Do you write your pin number on your bank card? So why save your online bank password on your browser?

Man + dog report

Makes me want to knock up some report to generate some publicity.

NoScript?

Is Firefox's PM dependent on Javascript or something else disabled by NoScript*? 'Cos the test was on the security of the PASSWORD MANAGERS, nothing else. So unless the answer to the question is "yes" -- which would raise even more questions about the security of Firefox's PM -- then the NoScript plugin should have no effect on the tests whatsoever. And if the answer is "yes", then the tests with NoScript enabled would be irrelevant (as the PM wouldn't work), wouldn't they?

* No, I really don't know -- because I don't use PMs, and I rarely use Firefox.

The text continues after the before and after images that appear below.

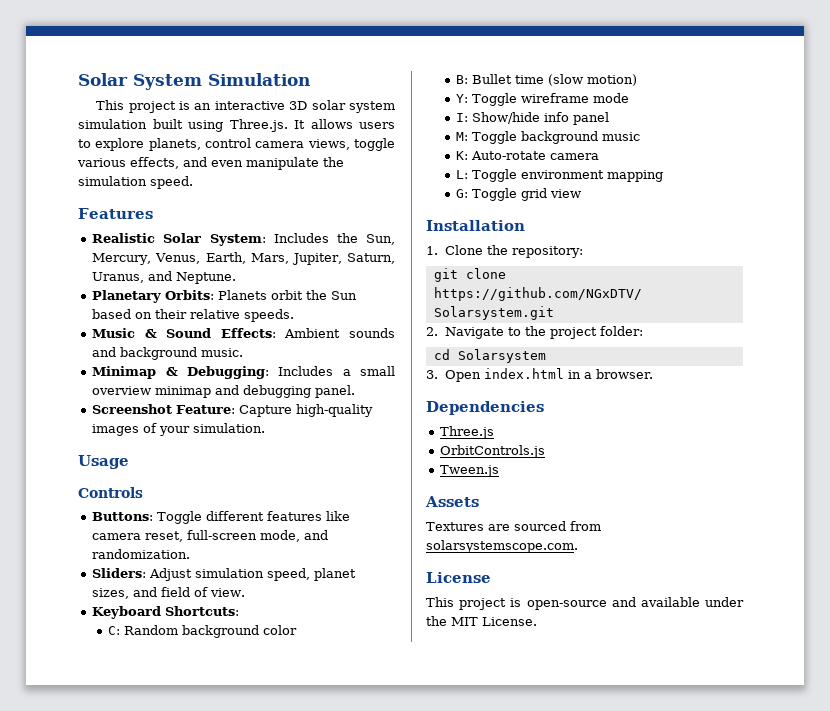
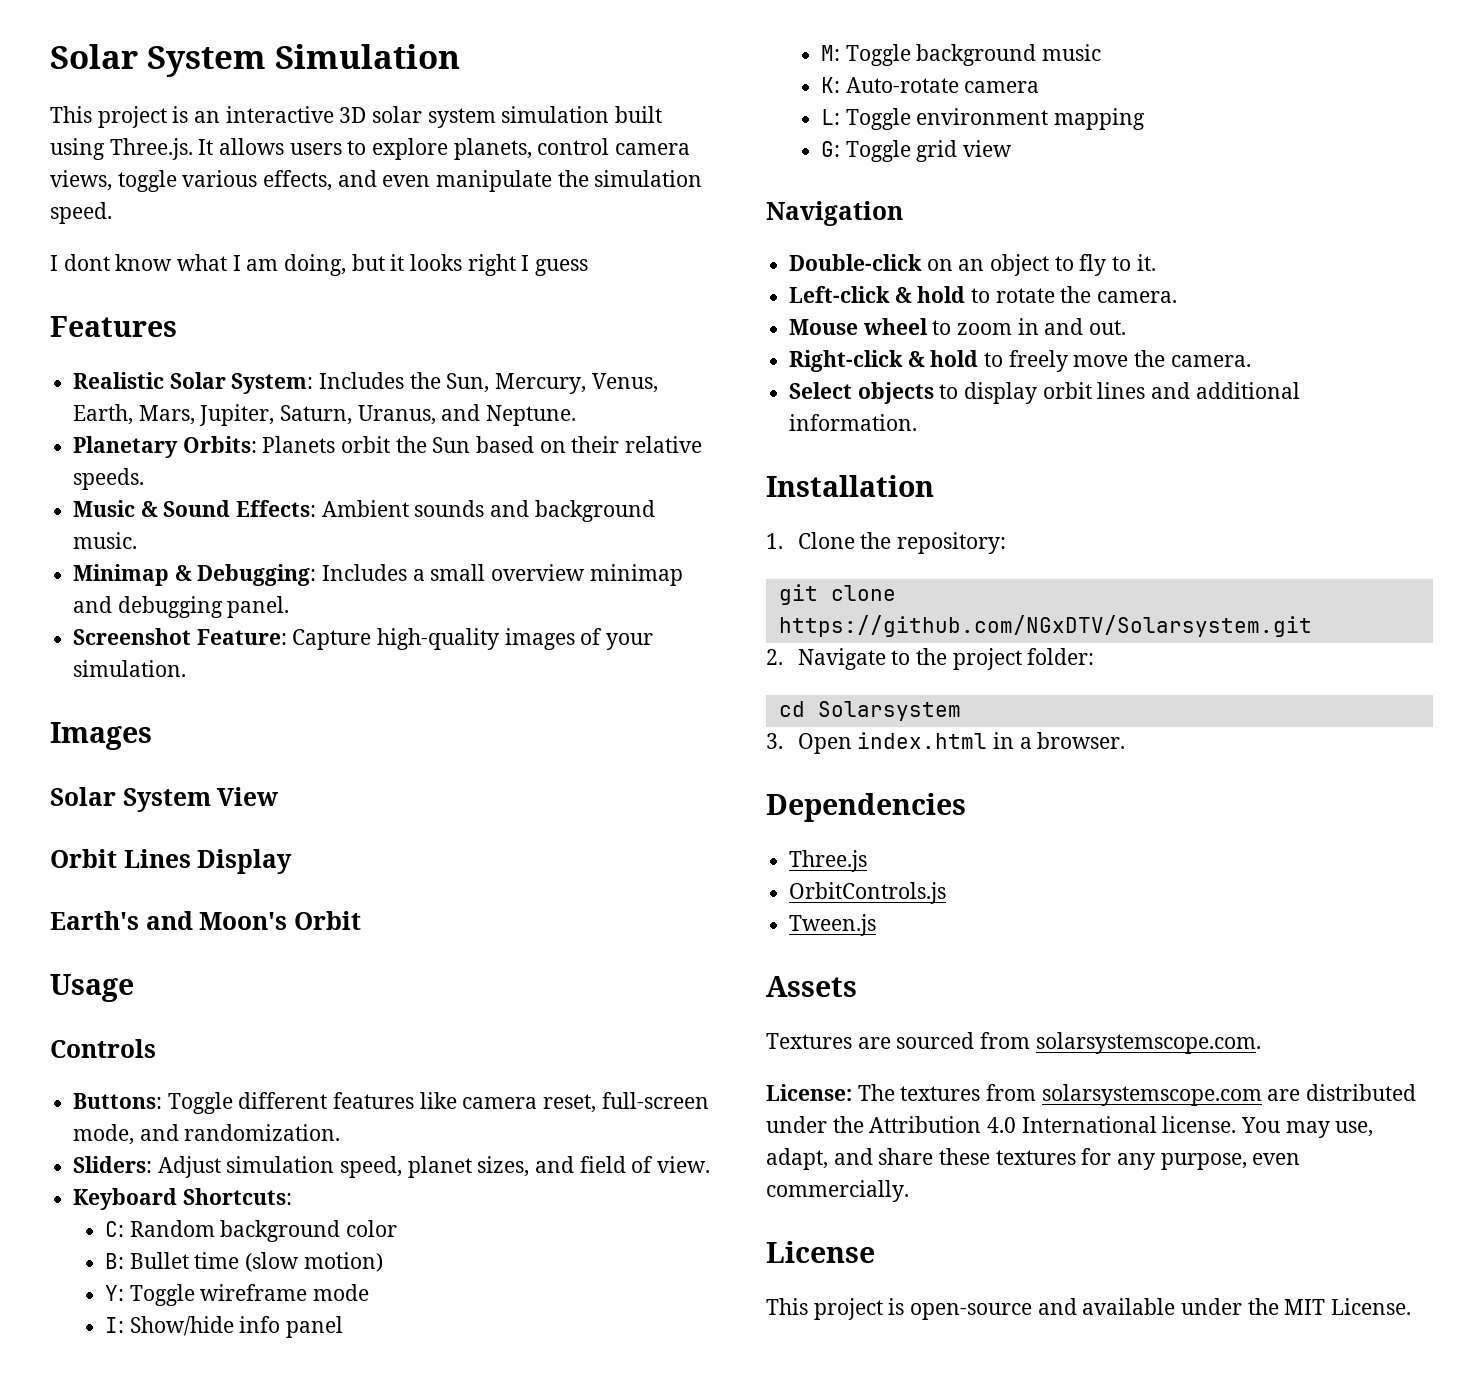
+ I dont know what I am doing, but it looks right I guess
+ Images
+ Solar System View
+ Orbit Lines Display
+ Earth's and Moon's Orbit
+ Navigation
+ Double-click on an object to fly to it.
+ Left-click & hold to rotate the camera.
+ Mouse wheel to zoom in and out.
+ Right-click & hold to freely move the camera.
+ Select objects to display orbit lines and additional information.
+ License: The textures from solarsystemscope.com are distributed under the Attribution 4.0 International license. You may use, adapt, and share these textures for any purpose, even commercially.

This title is password protected

>>>Chrome fails to check the location of password requests or the destination to which they are dispatched<<<

What about Firefox? Since anti phishing I would've thought the above requirement would be built, by default, into all browsers. Also, doesn't the master password protect your password list, if not, what's its point?

Admittedly, I don't save passwords to financial or important sites, mainly forums and places like this, and I would never save passwords in IE whatever version, but I thought Firefox's big sell was online security. Is it worth sending a ms to the Firefox team? - they never respond when reporting the crash on exit bug.

Remember my password for me?

Remember the Butlerian Jihad?

When the browser asks to save your password, just say no.